The production company is an expert for all stages of post-production from dailies during shooting, through image and sound design to the film master. They have worked both nationally and internationally on such feature film productions as The Square, Iron Sky 2 or Gundermann and for streaming portals like Netflix and Amazon Prime (Deutschland 89 and Bad Banks). But, in addition to classical post-production, Rotor Film has made it its goal to rethink post-production for the future. “This would require the automation of the complex processes that have been almost factory-based and largely manual until now,” Lehmann explains.
Normally, a film will be shot, edited, the sound and images are processed, a master version is delivered, and then distributed and exploited. The stages in the production are often a logistical and temporal challenge. There are people working simultaneously at many different places in both the international and national film industries to complete a film. This results in numerous arrangements being reached between players sometimes in different countries.
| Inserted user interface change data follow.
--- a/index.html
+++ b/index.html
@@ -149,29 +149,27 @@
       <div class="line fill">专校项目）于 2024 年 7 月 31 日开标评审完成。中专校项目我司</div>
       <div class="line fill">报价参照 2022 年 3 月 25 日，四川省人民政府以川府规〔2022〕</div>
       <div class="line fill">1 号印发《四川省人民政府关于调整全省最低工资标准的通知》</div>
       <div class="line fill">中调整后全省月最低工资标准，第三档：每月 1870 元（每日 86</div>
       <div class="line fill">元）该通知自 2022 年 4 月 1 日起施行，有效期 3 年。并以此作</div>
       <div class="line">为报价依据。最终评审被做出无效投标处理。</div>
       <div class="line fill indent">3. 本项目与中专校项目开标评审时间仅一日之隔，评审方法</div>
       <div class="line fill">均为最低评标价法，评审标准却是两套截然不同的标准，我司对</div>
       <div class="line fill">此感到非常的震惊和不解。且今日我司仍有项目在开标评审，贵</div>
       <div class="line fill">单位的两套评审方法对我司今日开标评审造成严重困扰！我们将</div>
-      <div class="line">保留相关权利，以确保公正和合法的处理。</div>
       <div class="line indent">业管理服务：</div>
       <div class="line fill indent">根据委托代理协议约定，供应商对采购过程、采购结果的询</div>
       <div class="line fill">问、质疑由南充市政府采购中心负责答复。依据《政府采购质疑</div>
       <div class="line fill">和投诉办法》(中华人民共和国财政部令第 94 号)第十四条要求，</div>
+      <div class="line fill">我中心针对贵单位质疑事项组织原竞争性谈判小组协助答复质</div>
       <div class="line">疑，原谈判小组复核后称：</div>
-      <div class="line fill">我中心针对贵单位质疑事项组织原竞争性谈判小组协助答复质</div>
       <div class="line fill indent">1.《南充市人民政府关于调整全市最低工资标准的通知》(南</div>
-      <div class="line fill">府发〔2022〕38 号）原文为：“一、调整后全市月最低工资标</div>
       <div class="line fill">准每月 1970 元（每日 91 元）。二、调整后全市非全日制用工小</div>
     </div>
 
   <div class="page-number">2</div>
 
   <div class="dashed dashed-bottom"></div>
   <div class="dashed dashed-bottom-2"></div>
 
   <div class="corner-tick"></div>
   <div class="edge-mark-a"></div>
The content-related creative work is marked by the technical conditions and vice versa: for example, when large amounts of data are transmitted, sound processes and colour spaces are being coordinated, and last-minute changes should still be done before the final approval of the film.
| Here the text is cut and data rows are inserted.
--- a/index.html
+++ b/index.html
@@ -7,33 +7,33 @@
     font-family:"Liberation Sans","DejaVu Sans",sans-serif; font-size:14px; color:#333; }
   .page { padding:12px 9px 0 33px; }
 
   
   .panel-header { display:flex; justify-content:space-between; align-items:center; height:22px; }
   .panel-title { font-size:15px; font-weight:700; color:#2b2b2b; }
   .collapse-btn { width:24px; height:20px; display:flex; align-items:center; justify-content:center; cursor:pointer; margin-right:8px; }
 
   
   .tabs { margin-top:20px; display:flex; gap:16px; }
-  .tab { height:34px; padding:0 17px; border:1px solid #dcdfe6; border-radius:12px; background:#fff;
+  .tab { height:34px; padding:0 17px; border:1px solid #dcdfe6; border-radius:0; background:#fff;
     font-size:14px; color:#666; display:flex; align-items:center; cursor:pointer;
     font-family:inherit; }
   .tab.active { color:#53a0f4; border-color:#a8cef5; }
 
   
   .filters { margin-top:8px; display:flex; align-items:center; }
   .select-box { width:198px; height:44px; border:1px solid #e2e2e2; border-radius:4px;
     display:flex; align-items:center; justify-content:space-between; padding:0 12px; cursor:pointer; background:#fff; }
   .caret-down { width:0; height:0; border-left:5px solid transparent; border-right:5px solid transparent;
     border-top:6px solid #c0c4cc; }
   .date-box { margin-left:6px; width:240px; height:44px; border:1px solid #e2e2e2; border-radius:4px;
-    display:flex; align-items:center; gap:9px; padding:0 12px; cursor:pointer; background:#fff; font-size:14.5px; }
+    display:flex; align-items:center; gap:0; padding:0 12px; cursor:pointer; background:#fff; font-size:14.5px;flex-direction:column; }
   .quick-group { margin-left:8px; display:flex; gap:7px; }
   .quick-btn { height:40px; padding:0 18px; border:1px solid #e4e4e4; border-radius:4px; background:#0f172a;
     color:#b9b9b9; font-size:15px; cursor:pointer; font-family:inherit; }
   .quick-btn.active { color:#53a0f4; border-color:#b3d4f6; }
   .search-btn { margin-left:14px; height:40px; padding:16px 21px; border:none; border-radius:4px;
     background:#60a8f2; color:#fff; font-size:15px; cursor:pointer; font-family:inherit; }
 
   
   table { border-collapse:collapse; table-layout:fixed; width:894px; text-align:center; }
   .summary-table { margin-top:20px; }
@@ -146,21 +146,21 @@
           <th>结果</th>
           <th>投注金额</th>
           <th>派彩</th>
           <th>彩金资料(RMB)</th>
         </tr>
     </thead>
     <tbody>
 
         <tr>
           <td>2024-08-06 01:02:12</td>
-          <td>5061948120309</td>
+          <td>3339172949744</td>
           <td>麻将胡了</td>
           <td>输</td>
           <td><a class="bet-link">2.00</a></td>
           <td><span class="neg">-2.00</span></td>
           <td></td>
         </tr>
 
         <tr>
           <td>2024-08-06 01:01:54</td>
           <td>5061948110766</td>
This is where simplified collaborative working methods are needed with everyone having access to the same data. Previous processes cost a lot of time and resources. Time, as we all know, is money and resources like skilled workers are finite. So, how can post-production 4.0 be realised? Which additional business models can be generated around more data-driven structures? This is exactly what Rotor Film is working on in its research alliance with DWerft in Babelsberg.
Metadata play a major role here: information which is already gathered during the film production and distribution processes and embedded in the film. A technical subline, as it were, is added, helping to classify certain elements or make them quick to find. After all, the better a film is enhanced with metadata, the easier it is to find and all the more exploitable. There is a wide range of metadata that can be integrated into the film – whether it be technical information, information about its distribution or content-related information. An ideal case would see the data connecting and integrating everything to do with production, post-production, distribution and archiving.
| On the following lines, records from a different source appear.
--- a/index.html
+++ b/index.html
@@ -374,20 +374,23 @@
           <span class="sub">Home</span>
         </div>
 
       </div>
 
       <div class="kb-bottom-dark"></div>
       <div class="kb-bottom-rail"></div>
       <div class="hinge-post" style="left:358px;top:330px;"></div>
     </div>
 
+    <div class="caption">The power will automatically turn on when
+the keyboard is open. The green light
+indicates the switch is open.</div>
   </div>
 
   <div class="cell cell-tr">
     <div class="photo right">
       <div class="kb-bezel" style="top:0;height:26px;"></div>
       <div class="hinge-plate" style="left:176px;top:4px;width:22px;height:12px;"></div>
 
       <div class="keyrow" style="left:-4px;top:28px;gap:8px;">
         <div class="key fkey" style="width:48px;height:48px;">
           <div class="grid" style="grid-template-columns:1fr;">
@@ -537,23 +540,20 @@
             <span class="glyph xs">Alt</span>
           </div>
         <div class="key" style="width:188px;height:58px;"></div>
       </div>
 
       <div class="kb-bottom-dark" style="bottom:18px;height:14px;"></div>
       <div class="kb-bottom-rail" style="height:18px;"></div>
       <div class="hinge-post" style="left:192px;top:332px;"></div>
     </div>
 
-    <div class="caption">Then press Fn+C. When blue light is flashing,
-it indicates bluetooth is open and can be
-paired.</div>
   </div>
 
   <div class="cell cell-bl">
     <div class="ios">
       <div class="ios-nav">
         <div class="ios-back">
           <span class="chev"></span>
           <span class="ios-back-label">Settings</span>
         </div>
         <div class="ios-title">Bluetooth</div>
“The metadata are thus becoming the “fuel” for artificial intelligence and a vital prerequisite,” is how Holger Lehmann describes their significance. “But the question is: how can we expand on the ideas for the use of metadata? I could store information about secondary or tertiary use in other countries or use it to analyse the optimal narrative strand for a romantic comedy. Particular places in the dialogue, additional information about film locations or music rights as well as language versions can be specifically categorised. Moreover, metadata can provide the basis for a global content database.” And that is only part of the future possibilities.
Classical metadata models are insufficient for such applications. Rotorfilm is therefore working on innovative methods to permit such data processing from the film shoot through to its distribution. For this purpose, they are developing adapters and plug-ins facilitating the extensive gathering and mapping of this data and their stringent transmission. After all, apart from developing new business models, the aim is to transfer outdated working methods into new digital workflows. Manual stages in post-production such as noise reduction or the deletion of visual continuity errors could then be automated in the future with the help of artificial intelligence.
This is the value chain Holger Lehmann at Rotor Film would now like to focus on developing together with his business partner Martin Frühmorgen: “Our vision is to become one of the leading metadata processors for the moving image”.